### EXERCISE BRIEF
Among the entries that follow, the required portion opens with the line containing "SIC Can Cooler" and closes with the line containing "Living nature pug puppy soft - pug,: 2 -> 1". Give that portion again exactly, and nothing else.

### MATERIAL FOR THIS TASK
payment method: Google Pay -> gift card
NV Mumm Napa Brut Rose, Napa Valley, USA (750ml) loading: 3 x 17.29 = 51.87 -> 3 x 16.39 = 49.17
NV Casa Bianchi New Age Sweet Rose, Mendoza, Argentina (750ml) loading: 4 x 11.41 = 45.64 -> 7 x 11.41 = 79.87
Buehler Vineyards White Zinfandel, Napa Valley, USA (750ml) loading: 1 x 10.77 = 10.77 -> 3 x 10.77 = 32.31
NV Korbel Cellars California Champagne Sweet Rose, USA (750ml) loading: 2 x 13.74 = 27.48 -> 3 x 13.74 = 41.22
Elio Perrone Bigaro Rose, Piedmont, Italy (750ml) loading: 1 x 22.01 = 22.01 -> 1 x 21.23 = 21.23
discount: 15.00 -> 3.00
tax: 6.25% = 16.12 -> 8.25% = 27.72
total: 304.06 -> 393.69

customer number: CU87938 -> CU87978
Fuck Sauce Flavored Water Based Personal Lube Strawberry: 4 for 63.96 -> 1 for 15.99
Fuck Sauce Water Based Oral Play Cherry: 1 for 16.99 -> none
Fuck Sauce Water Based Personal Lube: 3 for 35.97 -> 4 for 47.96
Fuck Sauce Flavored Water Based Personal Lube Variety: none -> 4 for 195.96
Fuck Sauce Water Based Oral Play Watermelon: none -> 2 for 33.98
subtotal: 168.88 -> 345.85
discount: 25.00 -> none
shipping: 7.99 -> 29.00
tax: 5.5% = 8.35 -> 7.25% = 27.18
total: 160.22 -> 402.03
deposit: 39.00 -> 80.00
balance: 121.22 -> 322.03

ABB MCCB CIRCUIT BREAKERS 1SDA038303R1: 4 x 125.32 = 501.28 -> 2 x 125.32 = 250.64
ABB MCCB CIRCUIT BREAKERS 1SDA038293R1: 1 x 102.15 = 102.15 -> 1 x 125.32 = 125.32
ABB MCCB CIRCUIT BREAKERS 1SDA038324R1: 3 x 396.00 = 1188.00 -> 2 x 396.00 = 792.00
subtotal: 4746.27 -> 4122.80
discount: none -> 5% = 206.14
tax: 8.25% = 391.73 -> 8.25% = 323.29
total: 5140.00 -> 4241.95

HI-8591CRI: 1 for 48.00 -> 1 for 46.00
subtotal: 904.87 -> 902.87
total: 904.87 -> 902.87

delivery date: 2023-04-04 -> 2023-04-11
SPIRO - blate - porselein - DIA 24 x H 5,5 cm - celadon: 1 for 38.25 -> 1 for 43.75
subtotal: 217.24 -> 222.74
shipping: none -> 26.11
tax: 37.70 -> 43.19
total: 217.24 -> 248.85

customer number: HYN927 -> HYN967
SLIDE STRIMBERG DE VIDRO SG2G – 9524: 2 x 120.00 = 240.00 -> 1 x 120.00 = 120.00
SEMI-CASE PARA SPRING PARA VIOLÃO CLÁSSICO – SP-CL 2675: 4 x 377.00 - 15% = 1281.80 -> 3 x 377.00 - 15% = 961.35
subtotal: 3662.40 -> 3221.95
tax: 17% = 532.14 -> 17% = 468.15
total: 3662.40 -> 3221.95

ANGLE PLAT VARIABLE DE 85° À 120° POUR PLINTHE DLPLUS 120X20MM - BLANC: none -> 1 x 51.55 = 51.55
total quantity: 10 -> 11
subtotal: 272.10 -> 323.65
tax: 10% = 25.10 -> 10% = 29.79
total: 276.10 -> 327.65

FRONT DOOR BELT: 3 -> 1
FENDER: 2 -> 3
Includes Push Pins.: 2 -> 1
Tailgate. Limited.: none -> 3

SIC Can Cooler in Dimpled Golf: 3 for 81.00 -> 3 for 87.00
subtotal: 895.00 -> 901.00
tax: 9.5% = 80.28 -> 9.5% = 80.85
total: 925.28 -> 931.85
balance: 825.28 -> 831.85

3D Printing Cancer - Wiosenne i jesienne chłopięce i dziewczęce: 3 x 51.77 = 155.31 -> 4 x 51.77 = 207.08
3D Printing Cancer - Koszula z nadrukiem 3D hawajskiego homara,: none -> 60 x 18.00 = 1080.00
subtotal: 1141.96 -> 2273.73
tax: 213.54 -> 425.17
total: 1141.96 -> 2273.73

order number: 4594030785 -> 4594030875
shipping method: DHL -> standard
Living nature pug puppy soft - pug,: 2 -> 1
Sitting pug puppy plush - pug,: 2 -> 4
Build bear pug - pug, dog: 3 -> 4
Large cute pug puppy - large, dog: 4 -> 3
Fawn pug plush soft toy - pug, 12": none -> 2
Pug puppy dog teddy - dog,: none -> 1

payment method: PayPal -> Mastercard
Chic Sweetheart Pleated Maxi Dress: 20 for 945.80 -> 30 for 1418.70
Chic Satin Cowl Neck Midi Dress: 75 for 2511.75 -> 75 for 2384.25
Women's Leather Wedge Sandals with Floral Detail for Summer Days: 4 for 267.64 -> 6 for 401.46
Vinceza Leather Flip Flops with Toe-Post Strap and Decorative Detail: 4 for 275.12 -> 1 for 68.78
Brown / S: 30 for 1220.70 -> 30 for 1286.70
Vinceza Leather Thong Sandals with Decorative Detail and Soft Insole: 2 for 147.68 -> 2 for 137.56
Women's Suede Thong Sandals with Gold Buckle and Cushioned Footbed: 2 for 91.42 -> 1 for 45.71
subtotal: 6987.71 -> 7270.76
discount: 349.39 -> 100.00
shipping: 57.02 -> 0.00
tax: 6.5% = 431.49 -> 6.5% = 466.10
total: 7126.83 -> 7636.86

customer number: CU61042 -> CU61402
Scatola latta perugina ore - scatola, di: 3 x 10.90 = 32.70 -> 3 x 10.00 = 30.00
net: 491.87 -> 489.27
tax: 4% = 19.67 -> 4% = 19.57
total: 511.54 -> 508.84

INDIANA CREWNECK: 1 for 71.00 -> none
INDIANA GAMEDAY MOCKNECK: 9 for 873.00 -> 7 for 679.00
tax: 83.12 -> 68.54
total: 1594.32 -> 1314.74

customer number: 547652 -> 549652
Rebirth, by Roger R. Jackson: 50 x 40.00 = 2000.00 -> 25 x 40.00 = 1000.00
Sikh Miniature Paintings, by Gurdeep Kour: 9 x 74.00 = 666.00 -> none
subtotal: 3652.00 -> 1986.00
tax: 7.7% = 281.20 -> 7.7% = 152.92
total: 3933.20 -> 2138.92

### YOUR RESPONSE
SIC Can Cooler in Dimpled Golf: 3 for 81.00 -> 3 for 87.00
subtotal: 895.00 -> 901.00
tax: 9.5% = 80.28 -> 9.5% = 80.85
total: 925.28 -> 931.85
balance: 825.28 -> 831.85

3D Printing Cancer - Wiosenne i jesienne chłopięce i dziewczęce: 3 x 51.77 = 155.31 -> 4 x 51.77 = 207.08
3D Printing Cancer - Koszula z nadrukiem 3D hawajskiego homara,: none -> 60 x 18.00 = 1080.00
subtotal: 1141.96 -> 2273.73
tax: 213.54 -> 425.17
total: 1141.96 -> 2273.73

order number: 4594030785 -> 4594030875
shipping method: DHL -> standard
Living nature pug puppy soft - pug,: 2 -> 1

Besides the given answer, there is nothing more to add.